The Idumeans to the south provide a good example. They were conquered in 125 BCE by the Hasmonean king John Hyrcanus, who allowed them to stay on their land provided they adopted the laws of the
Ioudaioi
. According to the first-century CE historian Josephus (
Ant
. 13.257–58), those who did so became
Ioudaioi
. In contrast, a contemporary historian named Ptolemy (Ammonius,
De Adfinium Vocabulorum Differentia
, no. 243) stated that even though the Idumeans came to be called
Ioudaioi
once they submitted to the new way of life, they were nevertheless different from
Ioudaioi
because originally they constituted a separate ethnic group. This is one reason why Herod the Great, a descendant of Idumeans, faced objections to the legitimacy of his kingship over the
Ioudaioi
. Josephus (
Ant
. 14.403) reports that one of Herod’s early rivals disputed his right to rule because, being an Idumean, he was only a
hemiioudaios
, a half- or partial-
Ioudaios
. Political incorporation of outsiders during the reign of the Hasmoneans thus broadened and complicated the parameters of the term
Ioudaios
.

A second important development was the emergence of conversion. While a process of conversion may be suggested by the Hebrew
mityahadim
in Esther 8.17 (fourth-or third-century BCE), it had become a well-attested practice by the first century BCE. The beliefs and way of life of the
Ioudaios
appeared attractive to many Gentiles. Some expressed their affection through benefactions to communities of
Ioudaioi
; others adopted certain of their rituals or beliefs; still others became proselytes, which meant confessing allegiance to the God of Israel, supporting God’s Temple in Jerusalem, participating in a local synagogue, and living in accordance with the ancestral laws and customs of the
Ioudaioi
. Yet, it remains unclear to what extent proselytes became full-fledged
Ioudaioi
as a result of their conversion.
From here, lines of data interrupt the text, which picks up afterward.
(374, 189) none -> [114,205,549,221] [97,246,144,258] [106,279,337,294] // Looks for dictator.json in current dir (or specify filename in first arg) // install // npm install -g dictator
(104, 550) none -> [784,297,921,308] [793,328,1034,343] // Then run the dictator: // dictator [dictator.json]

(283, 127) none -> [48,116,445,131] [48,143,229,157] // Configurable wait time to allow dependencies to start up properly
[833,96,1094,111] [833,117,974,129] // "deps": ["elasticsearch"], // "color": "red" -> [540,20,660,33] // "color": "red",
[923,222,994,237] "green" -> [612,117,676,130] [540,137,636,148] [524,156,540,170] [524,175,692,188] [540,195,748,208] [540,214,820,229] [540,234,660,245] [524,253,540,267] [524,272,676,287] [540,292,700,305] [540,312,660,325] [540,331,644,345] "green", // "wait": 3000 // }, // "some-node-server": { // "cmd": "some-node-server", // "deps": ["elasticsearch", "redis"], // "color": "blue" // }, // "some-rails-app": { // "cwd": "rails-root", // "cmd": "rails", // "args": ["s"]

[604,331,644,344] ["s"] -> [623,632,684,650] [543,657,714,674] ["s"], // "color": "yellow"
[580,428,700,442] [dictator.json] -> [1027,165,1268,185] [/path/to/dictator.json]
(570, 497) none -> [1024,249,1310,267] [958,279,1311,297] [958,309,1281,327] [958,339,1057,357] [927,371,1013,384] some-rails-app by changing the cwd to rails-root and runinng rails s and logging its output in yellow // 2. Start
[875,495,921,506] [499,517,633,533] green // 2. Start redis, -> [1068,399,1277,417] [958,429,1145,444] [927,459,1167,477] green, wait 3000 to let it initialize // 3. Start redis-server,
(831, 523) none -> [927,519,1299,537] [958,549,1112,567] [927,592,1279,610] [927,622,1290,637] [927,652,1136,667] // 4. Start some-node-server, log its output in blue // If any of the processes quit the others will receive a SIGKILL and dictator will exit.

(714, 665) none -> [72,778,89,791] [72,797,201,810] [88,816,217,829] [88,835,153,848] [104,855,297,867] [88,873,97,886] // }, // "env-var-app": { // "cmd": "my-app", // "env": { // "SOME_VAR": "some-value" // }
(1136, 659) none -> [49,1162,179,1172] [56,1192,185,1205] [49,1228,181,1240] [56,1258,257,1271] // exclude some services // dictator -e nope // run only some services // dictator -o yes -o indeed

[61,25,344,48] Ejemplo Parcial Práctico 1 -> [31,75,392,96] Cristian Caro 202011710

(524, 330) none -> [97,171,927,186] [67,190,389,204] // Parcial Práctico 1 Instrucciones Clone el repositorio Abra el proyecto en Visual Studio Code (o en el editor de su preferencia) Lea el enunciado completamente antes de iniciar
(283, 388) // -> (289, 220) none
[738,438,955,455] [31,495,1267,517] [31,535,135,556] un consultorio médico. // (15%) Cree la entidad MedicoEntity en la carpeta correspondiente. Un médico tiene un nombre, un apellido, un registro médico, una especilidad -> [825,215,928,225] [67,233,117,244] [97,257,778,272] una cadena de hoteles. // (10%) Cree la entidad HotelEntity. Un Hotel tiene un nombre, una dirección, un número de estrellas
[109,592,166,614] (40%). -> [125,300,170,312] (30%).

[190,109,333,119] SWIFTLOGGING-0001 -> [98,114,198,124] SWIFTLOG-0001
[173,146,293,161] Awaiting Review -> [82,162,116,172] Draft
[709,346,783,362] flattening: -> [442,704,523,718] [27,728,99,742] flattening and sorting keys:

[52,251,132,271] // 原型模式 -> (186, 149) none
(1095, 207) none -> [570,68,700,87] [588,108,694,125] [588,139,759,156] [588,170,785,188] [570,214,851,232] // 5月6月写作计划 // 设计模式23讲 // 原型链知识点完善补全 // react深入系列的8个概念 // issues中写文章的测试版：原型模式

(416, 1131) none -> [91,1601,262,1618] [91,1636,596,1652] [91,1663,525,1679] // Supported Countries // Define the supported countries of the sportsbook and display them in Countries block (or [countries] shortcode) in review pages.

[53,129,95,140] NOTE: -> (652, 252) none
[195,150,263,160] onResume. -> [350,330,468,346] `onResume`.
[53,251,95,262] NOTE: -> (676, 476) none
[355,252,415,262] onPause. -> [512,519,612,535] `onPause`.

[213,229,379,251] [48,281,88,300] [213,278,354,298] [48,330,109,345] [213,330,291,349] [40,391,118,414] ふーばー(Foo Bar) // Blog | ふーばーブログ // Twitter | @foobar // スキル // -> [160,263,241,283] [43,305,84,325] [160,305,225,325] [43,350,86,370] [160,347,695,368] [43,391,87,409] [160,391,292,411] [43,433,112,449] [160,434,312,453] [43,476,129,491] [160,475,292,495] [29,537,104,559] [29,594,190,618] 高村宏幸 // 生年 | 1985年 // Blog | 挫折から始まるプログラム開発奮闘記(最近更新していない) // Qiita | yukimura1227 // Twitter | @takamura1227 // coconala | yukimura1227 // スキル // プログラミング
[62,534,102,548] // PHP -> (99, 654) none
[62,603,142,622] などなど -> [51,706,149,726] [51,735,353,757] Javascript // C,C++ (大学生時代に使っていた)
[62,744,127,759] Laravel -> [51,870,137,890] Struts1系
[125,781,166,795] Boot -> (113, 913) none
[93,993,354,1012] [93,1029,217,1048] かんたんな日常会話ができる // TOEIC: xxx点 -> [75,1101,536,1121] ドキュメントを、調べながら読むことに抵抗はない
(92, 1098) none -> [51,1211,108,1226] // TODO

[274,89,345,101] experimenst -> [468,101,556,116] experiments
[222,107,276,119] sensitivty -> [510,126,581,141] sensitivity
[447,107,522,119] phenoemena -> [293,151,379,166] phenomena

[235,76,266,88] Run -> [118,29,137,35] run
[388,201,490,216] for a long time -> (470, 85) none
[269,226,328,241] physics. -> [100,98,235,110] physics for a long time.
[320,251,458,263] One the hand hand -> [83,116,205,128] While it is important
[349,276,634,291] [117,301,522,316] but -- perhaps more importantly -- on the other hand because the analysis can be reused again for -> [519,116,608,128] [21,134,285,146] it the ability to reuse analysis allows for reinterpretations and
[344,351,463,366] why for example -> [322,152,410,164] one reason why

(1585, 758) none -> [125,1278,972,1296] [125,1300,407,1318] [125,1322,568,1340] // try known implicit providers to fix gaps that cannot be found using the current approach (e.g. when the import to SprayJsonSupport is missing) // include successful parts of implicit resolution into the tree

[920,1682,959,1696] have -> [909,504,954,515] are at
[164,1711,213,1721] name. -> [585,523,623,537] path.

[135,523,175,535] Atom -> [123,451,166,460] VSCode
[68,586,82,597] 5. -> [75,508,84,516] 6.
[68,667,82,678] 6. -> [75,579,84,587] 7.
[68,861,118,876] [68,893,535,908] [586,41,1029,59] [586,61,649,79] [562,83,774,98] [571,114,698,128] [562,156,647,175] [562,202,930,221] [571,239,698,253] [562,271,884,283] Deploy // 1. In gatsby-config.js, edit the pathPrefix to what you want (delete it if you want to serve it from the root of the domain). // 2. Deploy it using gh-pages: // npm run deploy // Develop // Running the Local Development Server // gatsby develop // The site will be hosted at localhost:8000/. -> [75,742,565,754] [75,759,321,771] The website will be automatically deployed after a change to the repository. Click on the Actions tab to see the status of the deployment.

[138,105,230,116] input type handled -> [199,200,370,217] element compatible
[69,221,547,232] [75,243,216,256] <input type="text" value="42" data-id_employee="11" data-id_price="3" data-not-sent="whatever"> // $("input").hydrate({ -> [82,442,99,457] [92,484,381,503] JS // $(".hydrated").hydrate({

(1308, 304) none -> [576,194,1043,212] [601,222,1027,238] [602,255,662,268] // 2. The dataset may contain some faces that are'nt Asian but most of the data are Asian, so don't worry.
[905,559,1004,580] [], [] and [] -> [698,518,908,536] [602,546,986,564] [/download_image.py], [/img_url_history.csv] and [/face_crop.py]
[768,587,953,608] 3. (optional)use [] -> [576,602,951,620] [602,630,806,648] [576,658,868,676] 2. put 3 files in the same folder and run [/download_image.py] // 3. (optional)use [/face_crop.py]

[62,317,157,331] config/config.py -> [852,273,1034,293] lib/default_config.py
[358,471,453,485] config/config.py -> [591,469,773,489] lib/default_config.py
The later rabbinic literature suggests that they did not. Even the most generous estimation of converts declares them to be “like an Israelite in all respects” (
b. Yebam
. 47b):
like
an Israelite but not a
native
Israelite, a distinction with ramifications in certain legal and liturgical contexts. For example, a female convert was forbidden from marrying a priest.